T. Larry eyed her. “Sounds like what your sister would do.”

She wanted to take a swat at him, but Sean mowed her over.

“But I left the damn key where I always leave the damn key, and my memory's a damn sight better than hers.”

Madison wagged her finger. “I'll tell Ma you were swearing.”

“I figured she set it down somewhere and forgot. So I
looked,
not searched, and what did I find?” Sean, a handsome guy even if he was her brother, was not handsome with that sneer on his face. “Go ahead, Madison, tell T. Larry what I found.”

She took a moment to wonder if any one of the rubberneckers standing in the hall was wondering how her brother knew T. Larry.

“Madison.”

They were
all
waiting. Then Sean sniffed. “What's that smell?”

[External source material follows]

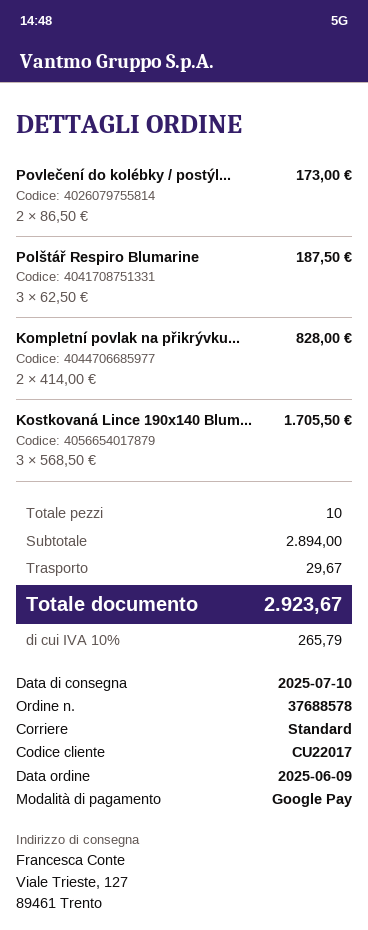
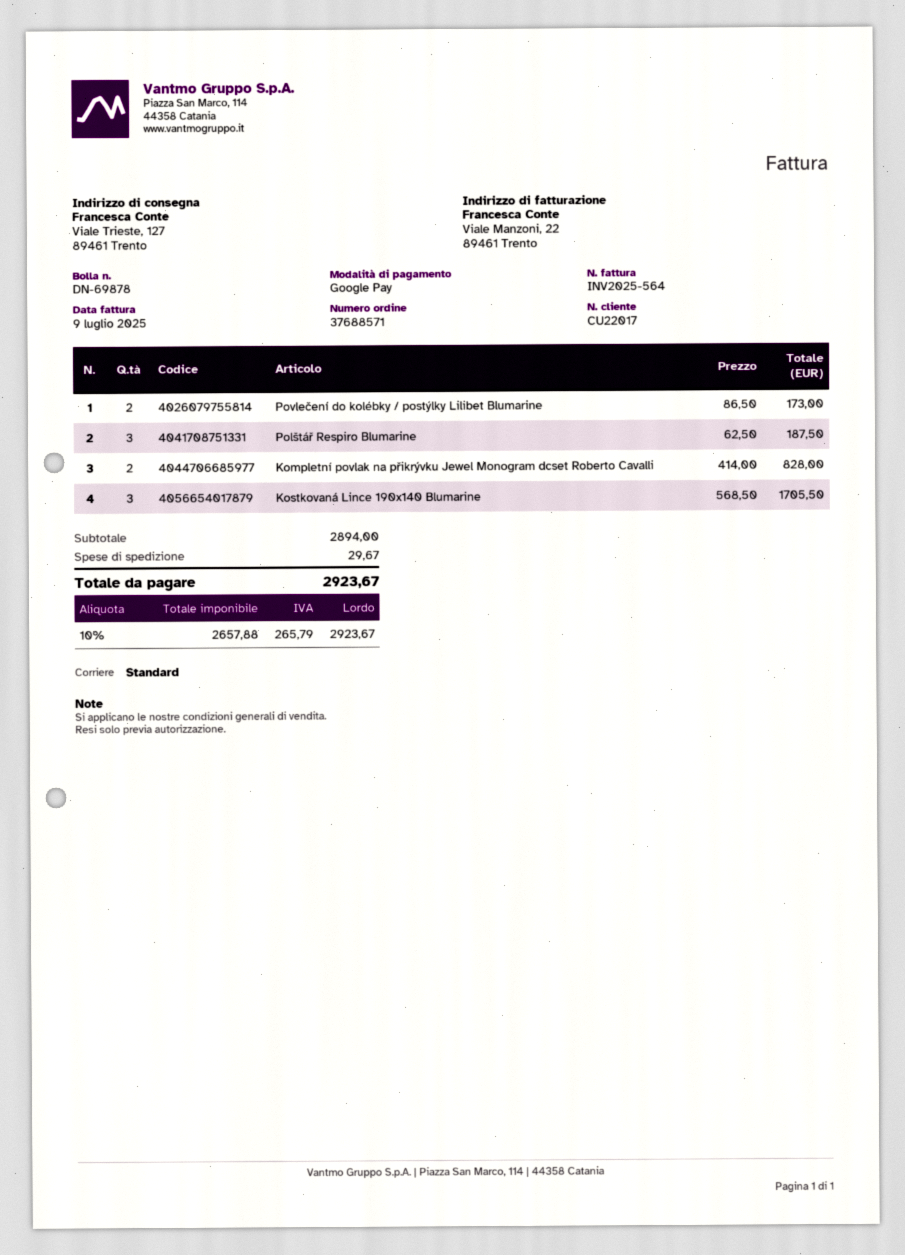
order number: 37688578 -> 37688571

She'd thrown her meat loaf sandwich in the copy room trash, but the slightly rancid odor lingered in the cubicle. And thank you very much God for finding something to take their minds off her little apartment problem. “It was just my lunch. I think I left the meat loaf in the refrigerator too long.”

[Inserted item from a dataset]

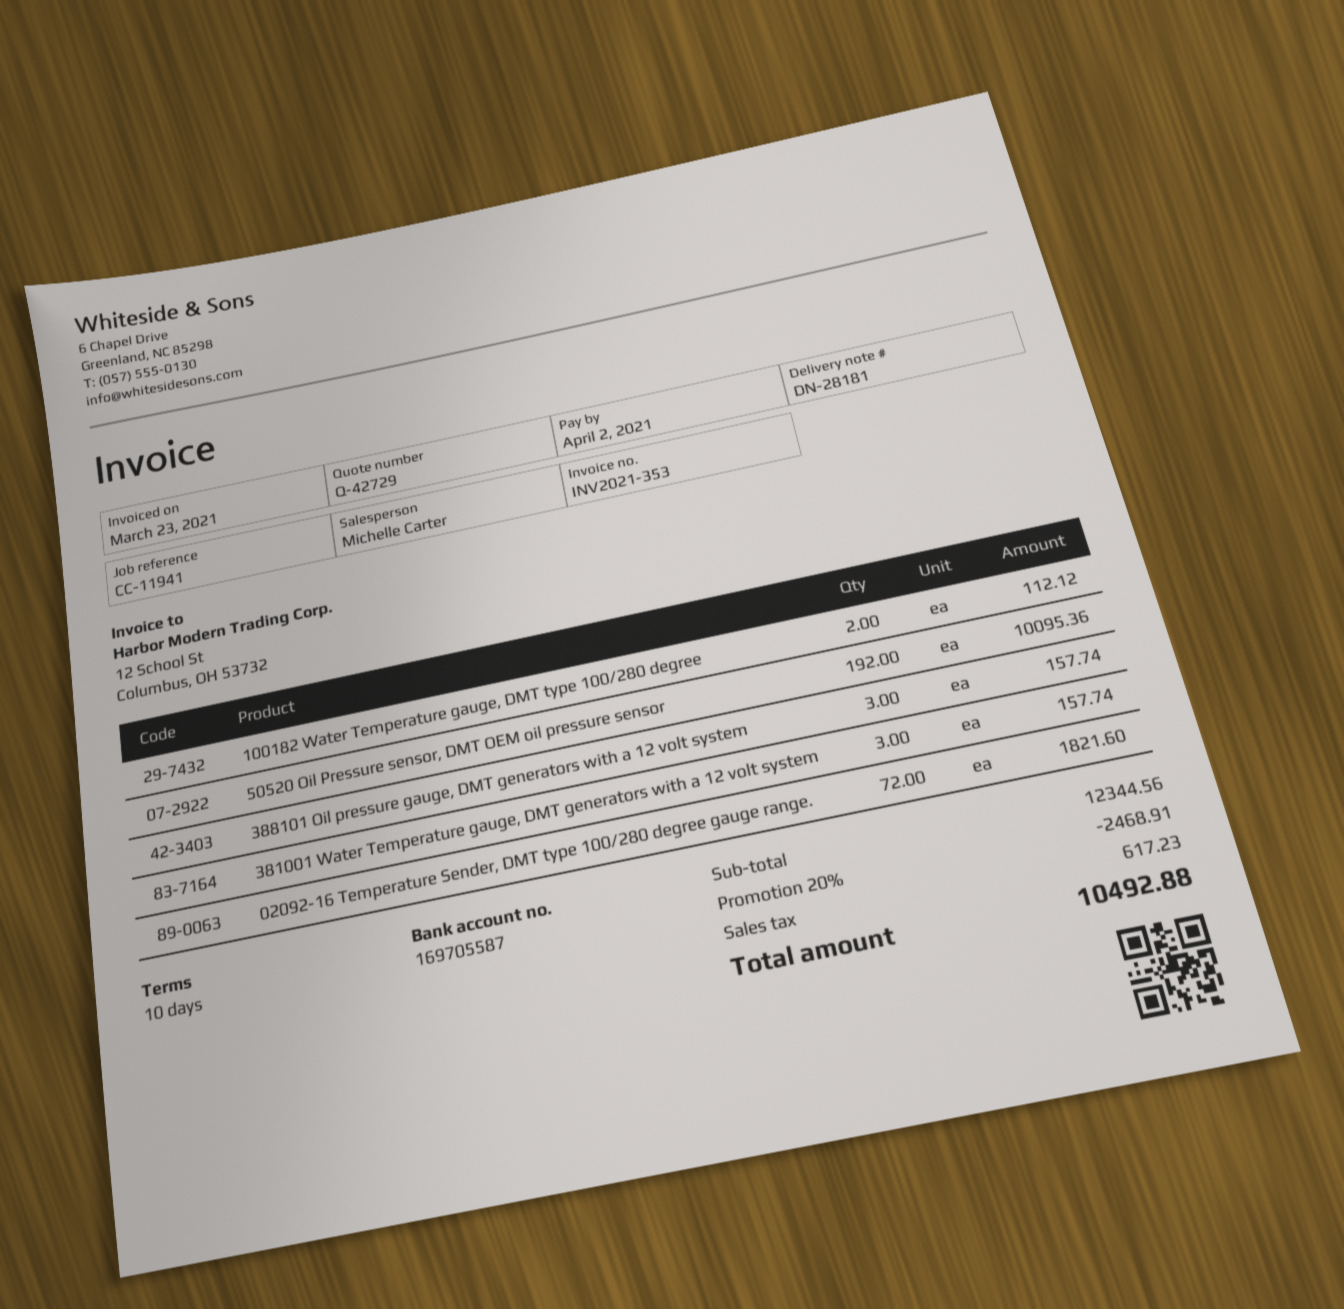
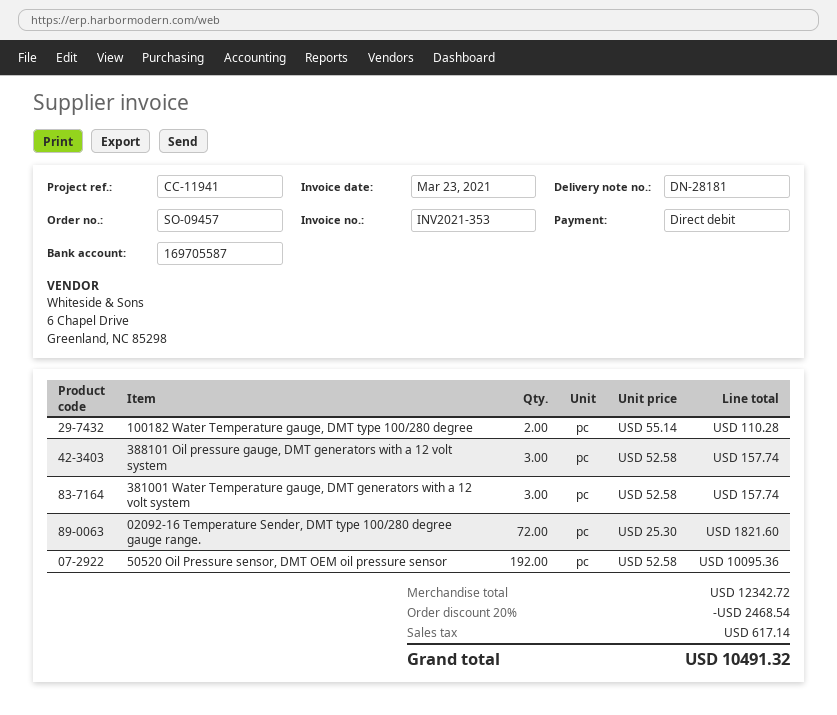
100182 Water Temperature gauge, DMT type 100/280 degree: 2 for 112.12 -> 2 for 110.28
subtotal: 12344.56 -> 12342.72
discount: 20% = 2468.91 -> 20% = 2468.54
tax: 617.23 -> 617.14
total: 10492.88 -> 10491.32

Sean wrinkled his nose. “You had
that
in your refrigerator?”

She rolled her eyes. “At least I didn't eat it. And I did learn my lesson. You shouldn't let your meat loaf.”

Much to her dismay, no one laughed. Meat? As in the male organ? Don't let it loaf around? Well, if she had to explain it, the joke lost its punch.

“Now that we've dispensed with your lunch, Madison, why don't you tell me what your brother found?”

Darn T. Larry. She'd almost had Sean sidetracked. There was still a chance. “Then again, maybe it wasn't the meat loaf. Maybe it's the flowers.” They did smell a bit funny, not like any carnations she'd ever whiffed. “Maybe you should throw them in the hall garbage on your way out, Sean.”

“Madison.”

Ooh, everyone was saying her name that way. “All right. Someone cut up all the clothes in my closet. Sean already told you that. Everything was destroyed but this.” She spread the folds of her lacy black skirt. The little bells at her waist tinkled.

T. Larry studied the skirt. “That was left untouched?”

“Yes.”

“Isn't that your only long skirt?”

Goodness, he was going right where she didn't want him to go, to Harriet. Maybe the rest of the truth would deflect him. “And actually, it's been a bit more than the tires and the clothes.”

“What?” they growled in identical voices.

She hemmed and hawed, pursed her lips, then said, “I've had a few hang up calls.”

Sean gave her a narrow-eyed scowl. “How many?”

“Three or four a night.”

More glares and scowls from everyone, but T. Larry was the one who spoke. “What else?”